Stop after the line holding "procedures. | Devaki Chandramouli (Nokia)". Repeat exactly every line before it in the records below, that line too, and leave out the pictures.
====
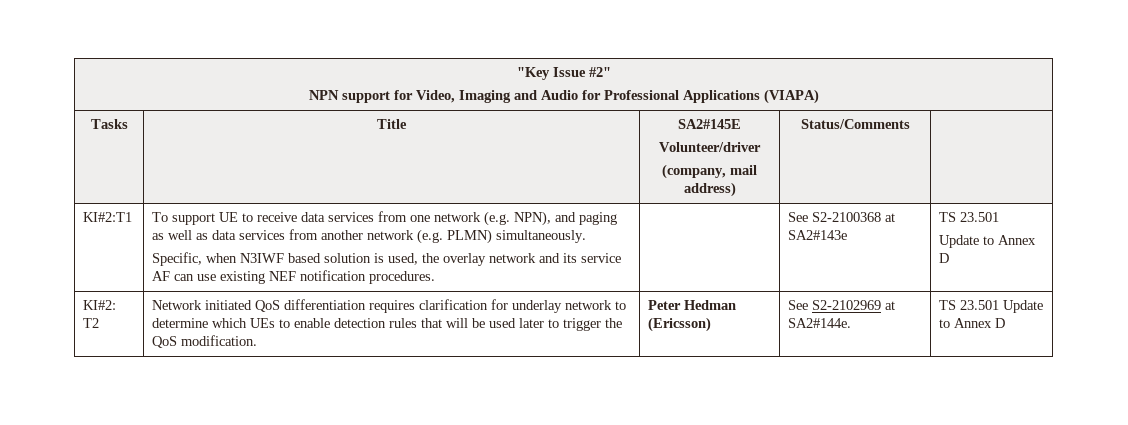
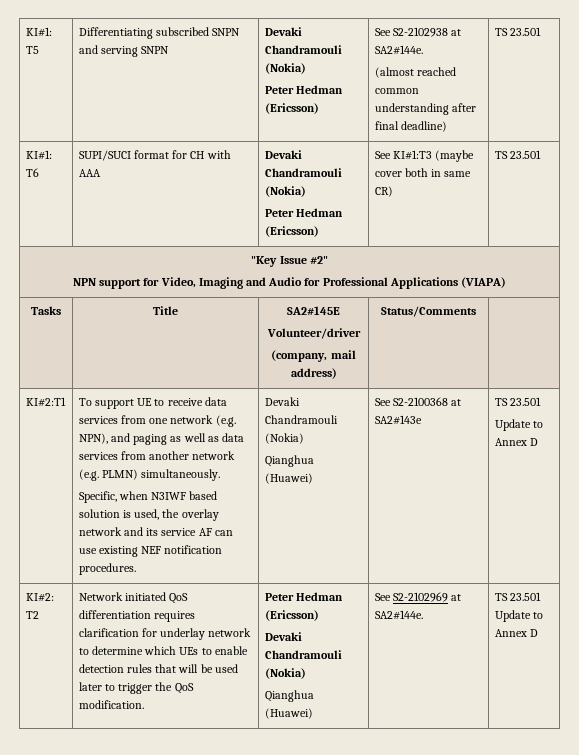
+ KI#1: T5 | Differentiating subscribed SNPN and serving SNPN | Devaki Chandramouli (Nokia)
+ Peter Hedman (Ericsson) | See S2-2102938 at SA2#144e.
+ (almost reached common understanding after final deadline) | TS 23.501
+ KI#1: T6 | SUPI/SUCI format for CH with AAA | Devaki Chandramouli (Nokia)
+ Peter Hedman (Ericsson) | See KI#1:T3 (maybe cover both in same CR) | TS 23.501
- Specific, when N3IWF based solution is used, the overlay network and its service AF can use existing NEF notification procedures.
+ Specific, when N3IWF based solution is used, the overlay network and its service AF can use existing NEF notification procedures. | Devaki Chandramouli (Nokia)
+ Qianghua (Huawei)
  Network initiated QoS differentiation requires clarification for underlay network to determine which UEs to enable detection rules that will be used later to trigger the QoS modification. | Peter Hedman (Ericsson)
+ Devaki Chandramouli (Nokia)
+ Qianghua (Huawei)

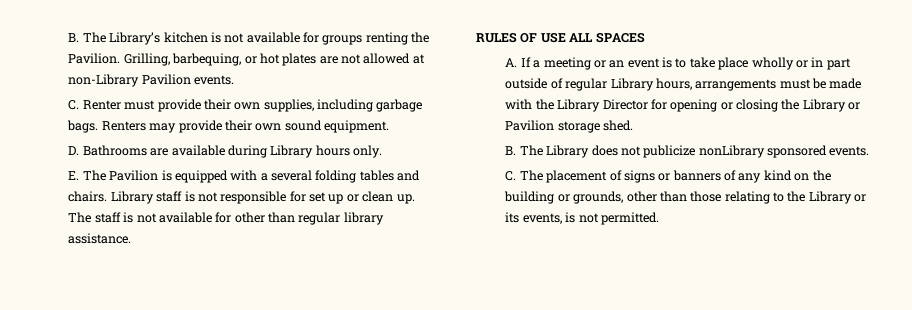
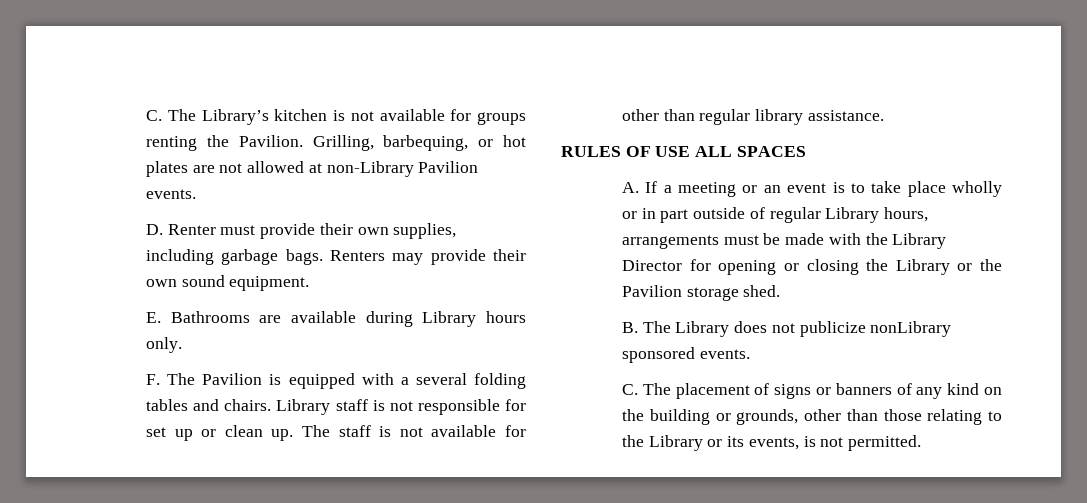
- B. The Library’s kitchen is not available for groups renting the Pavilion.
+ C. The Library’s kitchen is not available for groups renting the Pavilion.
- C. Renter must provide their own supplies, including garbage bags.
+ D. Renter must provide their own supplies, including garbage bags.
- D. Bathrooms are available during Library hours only.
+ E. Bathrooms are available during Library hours only.
- E. The Pavilion is equipped with a several folding tables and chairs.
+ F. The Pavilion is equipped with a several folding tables and chairs.
- A. If a meeting or an event is to take place wholly or in part outside of regular Library hours, arrangements must be made with the Library Director for opening or closing the Library or Pavilion storage shed.
+ A. If a meeting or an event is to take place wholly or in part outside of regular Library hours, arrangements must be made with the Library Director for opening or closing the Library or the Pavilion storage shed.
====
_EXERCISE RESPONSE_
+ KI#1: T5 | Differentiating subscribed SNPN and serving SNPN | Devaki Chandramouli (Nokia)
+ Peter Hedman (Ericsson) | See S2-2102938 at SA2#144e.
+ (almost reached common understanding after final deadline) | TS 23.501
+ KI#1: T6 | SUPI/SUCI format for CH with AAA | Devaki Chandramouli (Nokia)
+ Peter Hedman (Ericsson) | See KI#1:T3 (maybe cover both in same CR) | TS 23.501
- Specific, when N3IWF based solution is used, the overlay network and its service AF can use existing NEF notification procedures.
+ Specific, when N3IWF based solution is used, the overlay network and its service AF can use existing NEF notification procedures. | Devaki Chandramouli (Nokia)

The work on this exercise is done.